Warren Alpert Medical School of Brown University Providence, RI
Firrah Saeed, MD1, Jason T. Tsichlis, MS1, Christopher Ward, MD1, Sarah M. Hyder, MD, MBA2; 1Warren Alpert Medical School of Brown University, Providence, RI; 2Brown University, East Providence, RI
Introduction: Fistula formation is a known complication of chronic pancreatitis, which arises from indirect pseudocyst communication or ductal disruption. Pancreaticopericardial and pancreaticopleural fistulas are rarer and their management is often nebulous. These fistulas develop posteriorly into the retroperitoneal space through the aortic or esophageal hiatus leading to retroperitoneal ductal disruption.
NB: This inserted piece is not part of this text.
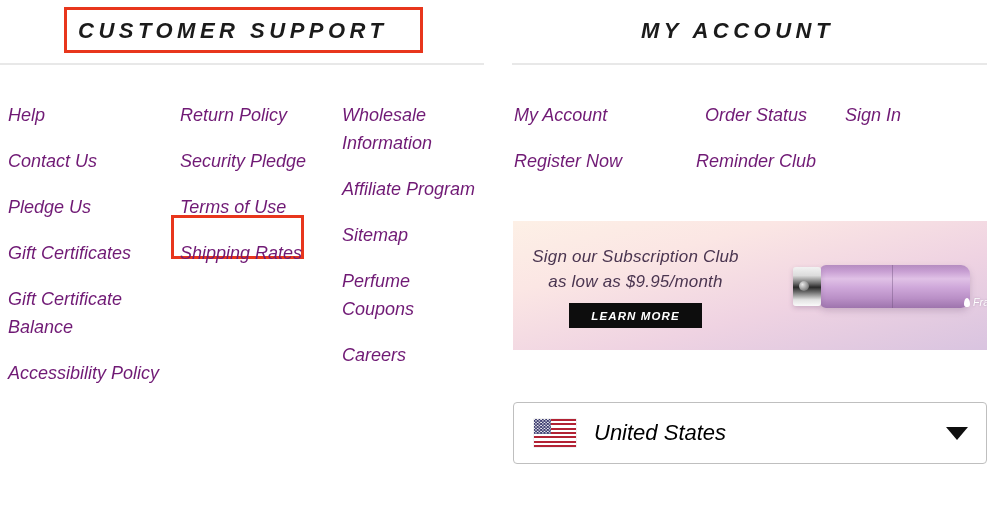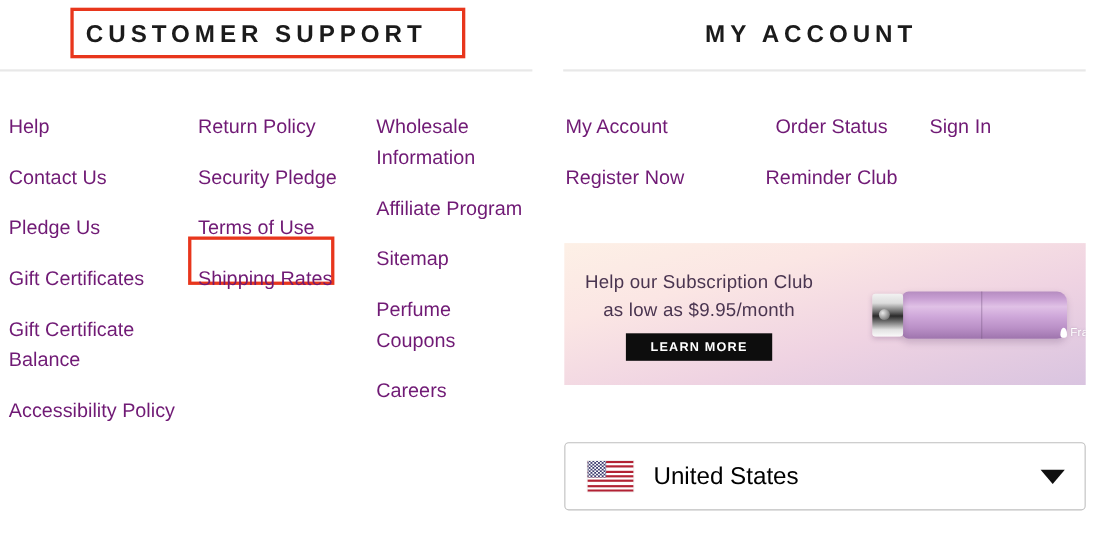"CUSTOMER SUPPORT" * { font-style: none -> italic }
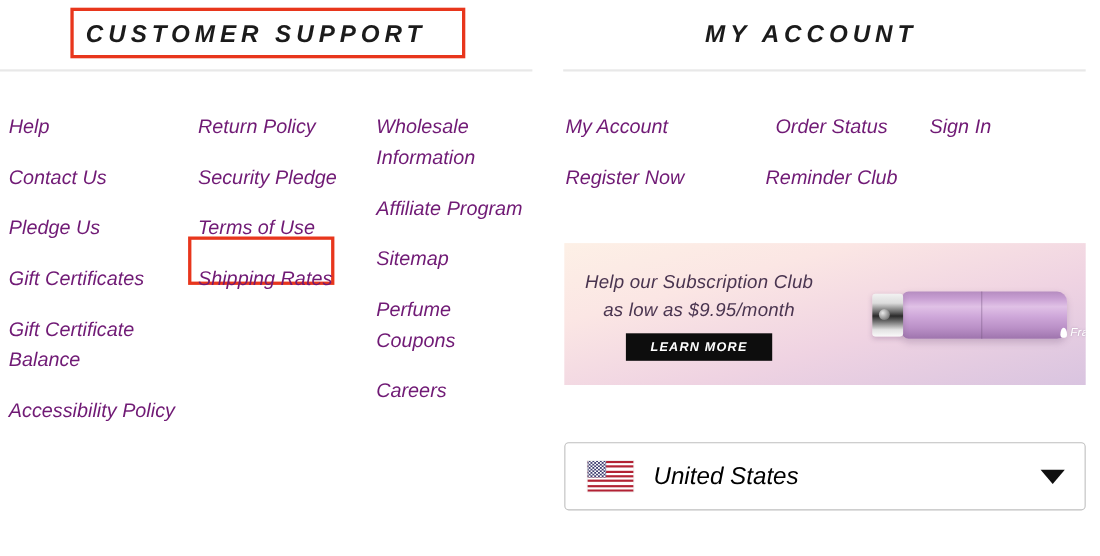"Help our Subscription Club" div.promo-line { text: Help -> Sign }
Fistulous tracts into the mediastinum increase risk for mediastinitis.
Methods: A 55-year-old-male with recurrent alcoholic pancreatitis presented with sharp right sided chest pain and epigastric discomfort. CT revealed multiple pancreatic cysts with pancreaticopleural and pancreaticopericardial fistulas, a pericardial effusion, and loculated pleural effusions. Transthoracic echocardiogram revealed septated pericardial effusion without tamponade. EUS confirmed pancreas cysts with obvious tract to the mediastinum. Standard treatment for acute on chronic pancreatitis occurred. Management of fistulizing disease was more nuanced and involved multiple specialties. To allow downstream drainage of the pericardial effusion, interventional radiology placed an abdominal drain. After initial improvement, patient reported vomiting and chest pain, found to be septic secondary to posterior mediastinitis. Chest tubes were placed; pleural fluid analysis revealed high amylase and lipase. Next, ERCP revealed active pancreas duct leak; a pancreatic sphincterotomy was performed and pancreatic duct stent was placed. The patient was started on IV octreotide. Currently, patient remains clinically stable with plan for repeat endoscopic evaluation of pancreatic duct leak. Discussion: Chronic pancreatitis causes varying long term sequelae; severe complications arise due to pancreas duct disruption and fistulous tract formation. Standard management includes endoscopic drainage; surgery is pursued if endoscopic management fails. Pancreatic stent placement to reduce flow through fistulous tracts has been associated with 85-100% success rates. Conservative approaches lead to fistula closure rates in up to 50% of cases. Octreotide is used to slow fistula output. Placement of chest tubes can be beneficial for pleural effusions, and pericardiocentesis and pericardial drains are reserved for patients with tamponade. Mediastinitis can be a fatal complication of unresolved disease, and may present with sepsis. Complicated fistulous disease in pancreatitis requires a multi-specialty approach to reduce mortality.
CT abdomen with contrast (coronal view) demonstrating fistulous connection between pancreatic pseudocyst and the pericardium
Disclosures: Firrah Saeed indicated no relevant financial relationships. Jason Tsichlis indicated no relevant financial relationships. Christopher Ward indicated no relevant financial relationships. Sarah Hyder indicated no relevant financial relationships.